The empty space at your local mall may soon be home to a medical clinic. Two main factors are driving this growing trend: the increase of patients with access to healthcare insurance and changes in mall shopping trends.
While “healthcare at the mall” may challenge how we think about the delivery of services and the quality of care, it clear that the medical retail industry is taking hold: According to a recent Bloomsburg article, there are nearly 9,400 walk-in clinics in the U.S. and more than third of them are located either in strip malls or shopping centers.
For healthcare organizations, medical mall clinics offer multiple benefits: retail malls get a lot of traffic, are highly visible, have great signage opportunities, and can be cheaper to rent.
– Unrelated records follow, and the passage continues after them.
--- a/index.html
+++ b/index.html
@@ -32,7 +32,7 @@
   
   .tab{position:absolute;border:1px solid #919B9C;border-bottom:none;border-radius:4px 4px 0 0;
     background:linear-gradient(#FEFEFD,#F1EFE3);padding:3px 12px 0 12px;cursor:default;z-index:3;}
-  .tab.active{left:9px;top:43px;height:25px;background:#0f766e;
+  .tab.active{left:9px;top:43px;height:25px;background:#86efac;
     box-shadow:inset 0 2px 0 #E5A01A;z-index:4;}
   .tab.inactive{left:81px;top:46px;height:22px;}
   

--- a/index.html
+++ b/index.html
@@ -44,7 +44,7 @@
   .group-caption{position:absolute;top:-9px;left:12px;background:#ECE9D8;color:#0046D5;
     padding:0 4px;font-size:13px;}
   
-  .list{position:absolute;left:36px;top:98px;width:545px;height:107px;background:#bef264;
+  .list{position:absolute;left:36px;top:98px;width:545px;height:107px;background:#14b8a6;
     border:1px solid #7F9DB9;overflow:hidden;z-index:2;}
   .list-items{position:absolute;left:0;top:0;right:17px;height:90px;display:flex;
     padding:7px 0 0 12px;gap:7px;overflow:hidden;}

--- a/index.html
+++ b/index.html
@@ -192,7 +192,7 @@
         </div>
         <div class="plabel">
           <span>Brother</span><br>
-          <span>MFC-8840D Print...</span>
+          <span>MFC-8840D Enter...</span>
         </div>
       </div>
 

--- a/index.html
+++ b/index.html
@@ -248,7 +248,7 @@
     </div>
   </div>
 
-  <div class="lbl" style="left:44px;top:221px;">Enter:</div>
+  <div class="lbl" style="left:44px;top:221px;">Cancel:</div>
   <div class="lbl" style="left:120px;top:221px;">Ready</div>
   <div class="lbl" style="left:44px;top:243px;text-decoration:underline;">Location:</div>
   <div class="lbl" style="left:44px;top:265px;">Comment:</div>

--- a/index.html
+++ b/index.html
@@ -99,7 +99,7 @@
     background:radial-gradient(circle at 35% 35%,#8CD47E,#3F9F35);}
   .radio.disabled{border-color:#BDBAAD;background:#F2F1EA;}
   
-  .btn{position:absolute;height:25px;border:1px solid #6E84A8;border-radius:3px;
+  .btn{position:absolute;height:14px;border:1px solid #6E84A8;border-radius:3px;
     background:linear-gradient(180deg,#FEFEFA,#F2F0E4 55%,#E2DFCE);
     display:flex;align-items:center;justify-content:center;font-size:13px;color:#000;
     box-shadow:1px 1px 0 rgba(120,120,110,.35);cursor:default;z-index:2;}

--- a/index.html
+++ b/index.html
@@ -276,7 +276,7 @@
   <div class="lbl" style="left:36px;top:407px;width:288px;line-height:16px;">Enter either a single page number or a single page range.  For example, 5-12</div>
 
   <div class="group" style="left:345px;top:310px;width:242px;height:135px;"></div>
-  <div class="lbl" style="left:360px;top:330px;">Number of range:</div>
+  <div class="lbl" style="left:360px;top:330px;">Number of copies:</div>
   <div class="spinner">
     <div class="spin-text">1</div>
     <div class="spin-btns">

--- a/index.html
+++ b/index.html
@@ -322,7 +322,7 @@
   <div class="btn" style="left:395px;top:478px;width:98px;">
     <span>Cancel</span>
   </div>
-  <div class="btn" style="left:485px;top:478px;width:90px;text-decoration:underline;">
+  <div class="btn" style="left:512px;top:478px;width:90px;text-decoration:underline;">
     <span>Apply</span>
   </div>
Hospitals, in particular, can reduce emergency room costs and traffic by having a walk-in clinic at the mall where patients can receive walk-in for common health ailments and minor injuries. No-appointment-needed Urgent Care centers can fill location voids by moving into the mall.
Like walk-in health clinics at pharmacies, patients benefit by mall health clinics, too. Costs at Urgent Care centers and walk-in clinics are often significantly cheaper than emergency room costs and can save patients hundreds of dollars per appointment. Extended office hours and the ability to get treated without an appointment are also huge draws for patients.
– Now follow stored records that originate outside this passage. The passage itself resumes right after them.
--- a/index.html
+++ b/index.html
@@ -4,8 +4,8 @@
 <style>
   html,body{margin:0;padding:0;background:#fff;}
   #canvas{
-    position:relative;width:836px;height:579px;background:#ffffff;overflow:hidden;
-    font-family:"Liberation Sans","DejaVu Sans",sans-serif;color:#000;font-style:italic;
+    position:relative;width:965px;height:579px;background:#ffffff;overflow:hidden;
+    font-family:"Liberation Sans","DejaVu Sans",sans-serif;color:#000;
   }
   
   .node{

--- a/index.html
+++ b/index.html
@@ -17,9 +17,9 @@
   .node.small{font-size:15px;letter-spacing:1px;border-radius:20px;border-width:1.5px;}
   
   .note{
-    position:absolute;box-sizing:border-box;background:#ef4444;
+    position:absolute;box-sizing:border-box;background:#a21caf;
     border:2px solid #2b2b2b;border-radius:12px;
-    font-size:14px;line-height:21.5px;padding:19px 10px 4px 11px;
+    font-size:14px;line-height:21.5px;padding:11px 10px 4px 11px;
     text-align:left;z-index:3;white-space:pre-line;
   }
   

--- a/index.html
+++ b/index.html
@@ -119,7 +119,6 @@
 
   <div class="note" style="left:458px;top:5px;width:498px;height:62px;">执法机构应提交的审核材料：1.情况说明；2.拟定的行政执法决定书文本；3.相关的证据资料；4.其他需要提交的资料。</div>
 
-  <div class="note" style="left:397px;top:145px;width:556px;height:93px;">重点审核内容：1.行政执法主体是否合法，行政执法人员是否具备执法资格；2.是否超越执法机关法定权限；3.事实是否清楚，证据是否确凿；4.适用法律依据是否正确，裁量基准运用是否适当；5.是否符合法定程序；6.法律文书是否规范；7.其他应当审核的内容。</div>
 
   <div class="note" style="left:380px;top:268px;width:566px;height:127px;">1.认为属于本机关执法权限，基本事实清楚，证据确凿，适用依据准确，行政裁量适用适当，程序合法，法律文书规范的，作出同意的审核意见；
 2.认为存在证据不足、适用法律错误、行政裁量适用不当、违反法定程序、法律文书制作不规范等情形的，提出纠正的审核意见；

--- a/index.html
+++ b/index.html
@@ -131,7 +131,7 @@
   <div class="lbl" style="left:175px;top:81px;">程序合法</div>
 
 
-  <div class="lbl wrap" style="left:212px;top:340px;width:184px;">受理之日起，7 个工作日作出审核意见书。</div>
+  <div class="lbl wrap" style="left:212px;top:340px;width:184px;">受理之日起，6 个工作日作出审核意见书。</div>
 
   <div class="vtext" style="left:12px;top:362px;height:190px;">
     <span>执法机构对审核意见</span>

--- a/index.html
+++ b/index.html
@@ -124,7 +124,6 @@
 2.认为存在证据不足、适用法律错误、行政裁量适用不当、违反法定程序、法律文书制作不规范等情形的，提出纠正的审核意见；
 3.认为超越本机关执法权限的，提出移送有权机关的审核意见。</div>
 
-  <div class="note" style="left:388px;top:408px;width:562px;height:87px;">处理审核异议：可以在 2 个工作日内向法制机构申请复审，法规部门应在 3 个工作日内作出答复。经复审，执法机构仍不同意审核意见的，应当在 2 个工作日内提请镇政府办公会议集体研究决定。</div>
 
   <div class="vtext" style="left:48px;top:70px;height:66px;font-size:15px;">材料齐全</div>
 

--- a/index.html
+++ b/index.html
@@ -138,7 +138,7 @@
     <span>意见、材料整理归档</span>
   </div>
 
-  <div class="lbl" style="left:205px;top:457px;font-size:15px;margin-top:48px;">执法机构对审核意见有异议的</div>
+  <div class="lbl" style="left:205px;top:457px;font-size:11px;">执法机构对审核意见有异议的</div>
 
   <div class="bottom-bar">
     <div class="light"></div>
The retail medical clinics are attractive to mall developers and management companies, since they tend to sign longer leases, have better credit and often pay higher rents. This so-called “Blockbuster strategy” has gotten the attention of private equity firms and venture capitalists, which see the 20 percent growth in walk-in clinics as a strong investment. Since 2010, more than $3 billion has been invested in Urgent Care clinics, says the research firm PitchBook.
Some independent Physicians are taking the retail medical clinic model and adding their own twist. A recent Washington Post article showcased an independent Virginia doctor who opened in a walk-in clinic at a local truck stop that caters to truck drivers whose on-the-go lifestyles often prevent them from receiving proper healthcare.